### Required action
Write down, unchanged, the entries from the first line through the line holding "(1285, 1198) none". Include no other line.

====

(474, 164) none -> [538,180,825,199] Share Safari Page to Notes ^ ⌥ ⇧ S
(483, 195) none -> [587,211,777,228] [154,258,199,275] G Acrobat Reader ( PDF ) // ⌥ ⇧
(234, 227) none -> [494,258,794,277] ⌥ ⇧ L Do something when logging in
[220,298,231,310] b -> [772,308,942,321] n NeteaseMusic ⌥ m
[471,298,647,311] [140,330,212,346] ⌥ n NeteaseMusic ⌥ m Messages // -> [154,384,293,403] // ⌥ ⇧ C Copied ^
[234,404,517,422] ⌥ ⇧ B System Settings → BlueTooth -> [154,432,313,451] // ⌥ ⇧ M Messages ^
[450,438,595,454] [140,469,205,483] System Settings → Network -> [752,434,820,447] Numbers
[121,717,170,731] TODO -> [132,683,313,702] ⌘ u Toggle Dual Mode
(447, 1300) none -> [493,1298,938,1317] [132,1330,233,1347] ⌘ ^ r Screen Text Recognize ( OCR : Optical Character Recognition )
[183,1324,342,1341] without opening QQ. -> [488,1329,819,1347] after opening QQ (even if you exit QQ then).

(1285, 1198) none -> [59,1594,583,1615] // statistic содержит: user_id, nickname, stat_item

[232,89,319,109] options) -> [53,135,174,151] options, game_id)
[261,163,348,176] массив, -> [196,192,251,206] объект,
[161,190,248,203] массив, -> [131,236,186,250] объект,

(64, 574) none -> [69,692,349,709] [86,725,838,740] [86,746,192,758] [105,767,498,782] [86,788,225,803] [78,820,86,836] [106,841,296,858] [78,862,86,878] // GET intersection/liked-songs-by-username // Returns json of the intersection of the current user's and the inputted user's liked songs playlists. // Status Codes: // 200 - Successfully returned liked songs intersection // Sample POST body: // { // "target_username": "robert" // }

====

### Solution to this exercise
(474, 164) none -> [538,180,825,199] Share Safari Page to Notes ^ ⌥ ⇧ S
(483, 195) none -> [587,211,777,228] [154,258,199,275] G Acrobat Reader ( PDF ) // ⌥ ⇧
(234, 227) none -> [494,258,794,277] ⌥ ⇧ L Do something when logging in
[220,298,231,310] b -> [772,308,942,321] n NeteaseMusic ⌥ m
[471,298,647,311] [140,330,212,346] ⌥ n NeteaseMusic ⌥ m Messages // -> [154,384,293,403] // ⌥ ⇧ C Copied ^
[234,404,517,422] ⌥ ⇧ B System Settings → BlueTooth -> [154,432,313,451] // ⌥ ⇧ M Messages ^
[450,438,595,454] [140,469,205,483] System Settings → Network -> [752,434,820,447] Numbers
[121,717,170,731] TODO -> [132,683,313,702] ⌘ u Toggle Dual Mode
(447, 1300) none -> [493,1298,938,1317] [132,1330,233,1347] ⌘ ^ r Screen Text Recognize ( OCR : Optical Character Recognition )
[183,1324,342,1341] without opening QQ. -> [488,1329,819,1347] after opening QQ (even if you exit QQ then).

(1285, 1198) none -> [59,1594,583,1615] // statistic содержит: user_id, nickname, stat_item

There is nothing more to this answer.